> _Problem to work on_:
An exact copy is needed of the lines from the line holding "- curl http://127.0.0.1:5000/info?ticker=TAEE11.SA" through the final line of the listing below, both included.

---

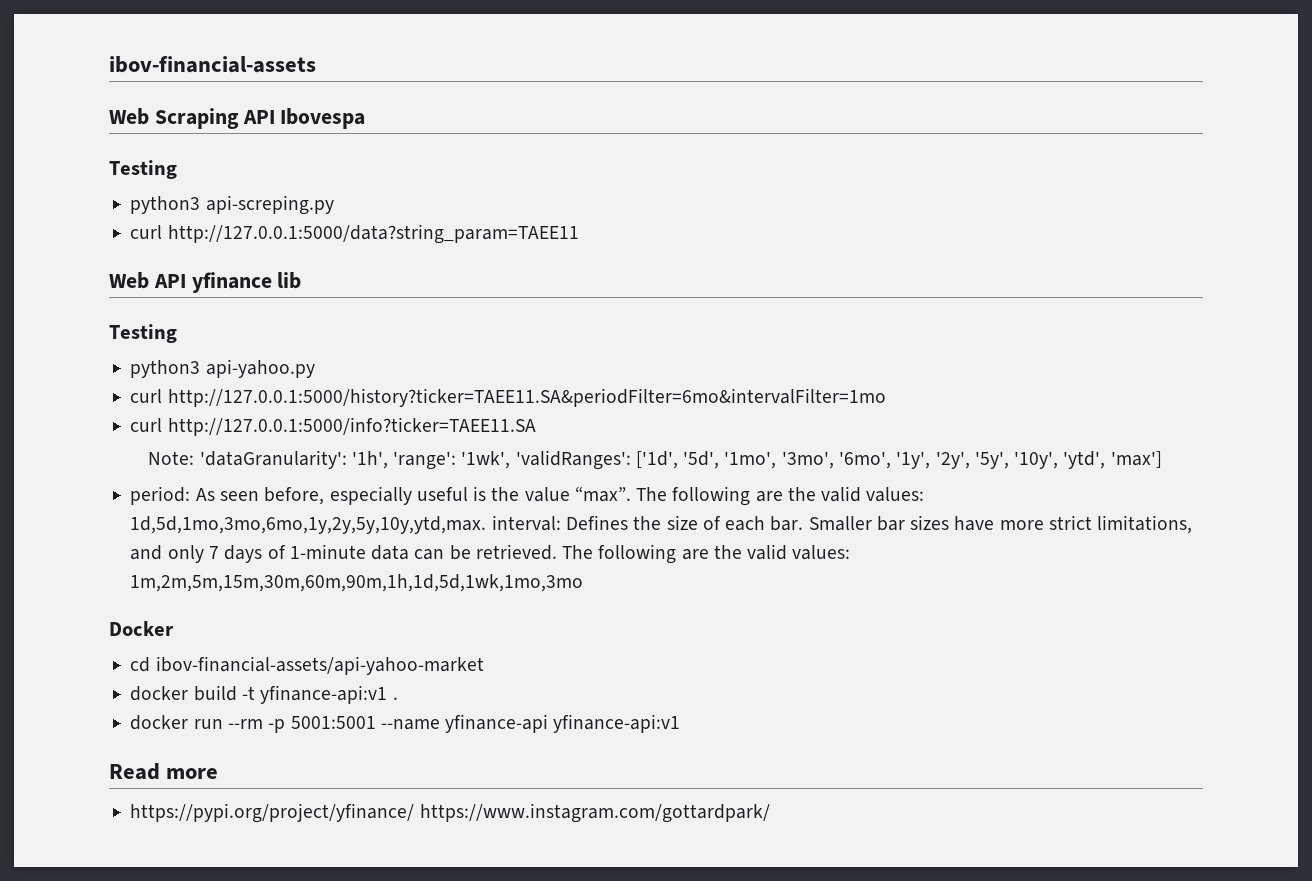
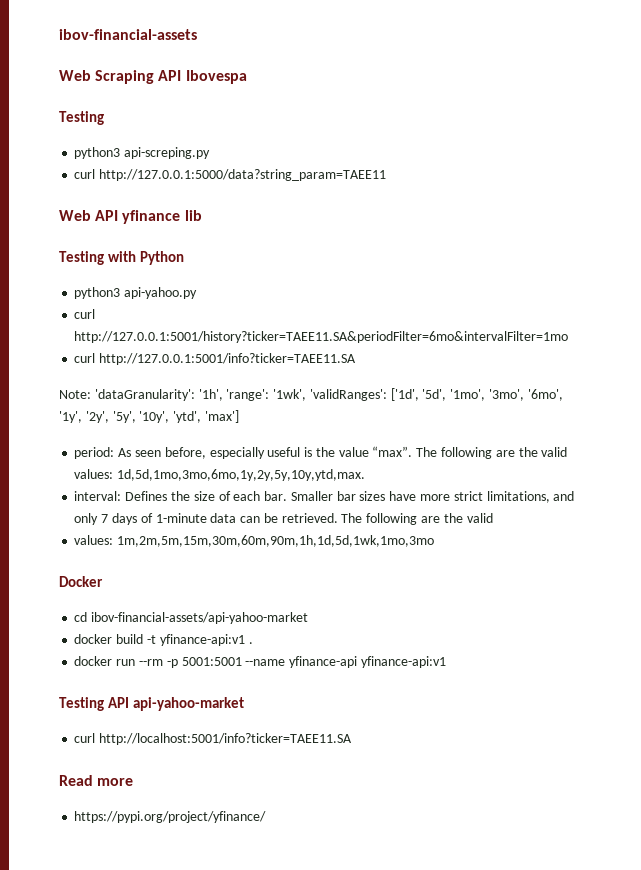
  Web API yfinance lib
- Testing
+ Testing with Python
- curl http://127.0.0.1:5000/history?ticker=TAEE11.SA&periodFilter=6mo&intervalFilter=1mo
- curl http://127.0.0.1:5000/info?ticker=TAEE11.SA
+ curl http://127.0.0.1:5001/history?ticker=TAEE11.SA&periodFilter=6mo&intervalFilter=1mo
+ curl http://127.0.0.1:5001/info?ticker=TAEE11.SA
- The following are the valid values: 1d,5d,1mo,3mo,6mo,1y,2y,5y,10y,ytd,max. interval: Defines the size of each bar.
+ The following are the valid values: 1d,5d,1mo,3mo,6mo,1y,2y,5y,10y,ytd,max.
+ interval: Defines the size of each bar.
- Smaller bar sizes have more strict limitations, and only 7 days of 1-minute data can be retrieved. The following are the valid values: 1m,2m,5m,15m,30m,60m,90m,1h,1d,5d,1wk,1mo,3mo
+ Smaller bar sizes have more strict limitations, and only 7 days of 1-minute data can be retrieved. The following are the valid
+ values: 1m,2m,5m,15m,30m,60m,90m,1h,1d,5d,1wk,1mo,3mo
+ Testing API api-yahoo-market
+ curl http://localhost:5001/info?ticker=TAEE11.SA
- https://pypi.org/project/yfinance/ https://www.instagram.com/gottardpark/
+ https://pypi.org/project/yfinance/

---

> _Answer for the task_:
- curl http://127.0.0.1:5000/info?ticker=TAEE11.SA
+ curl http://127.0.0.1:5001/history?ticker=TAEE11.SA&periodFilter=6mo&intervalFilter=1mo
+ curl http://127.0.0.1:5001/info?ticker=TAEE11.SA
- The following are the valid values: 1d,5d,1mo,3mo,6mo,1y,2y,5y,10y,ytd,max. interval: Defines the size of each bar.
+ The following are the valid values: 1d,5d,1mo,3mo,6mo,1y,2y,5y,10y,ytd,max.
+ interval: Defines the size of each bar.
- Smaller bar sizes have more strict limitations, and only 7 days of 1-minute data can be retrieved. The following are the valid values: 1m,2m,5m,15m,30m,60m,90m,1h,1d,5d,1wk,1mo,3mo
+ Smaller bar sizes have more strict limitations, and only 7 days of 1-minute data can be retrieved. The following are the valid
+ values: 1m,2m,5m,15m,30m,60m,90m,1h,1d,5d,1wk,1mo,3mo
+ Testing API api-yahoo-market
+ curl http://localhost:5001/info?ticker=TAEE11.SA
- https://pypi.org/project/yfinance/ https://www.instagram.com/gottardpark/
+ https://pypi.org/project/yfinance/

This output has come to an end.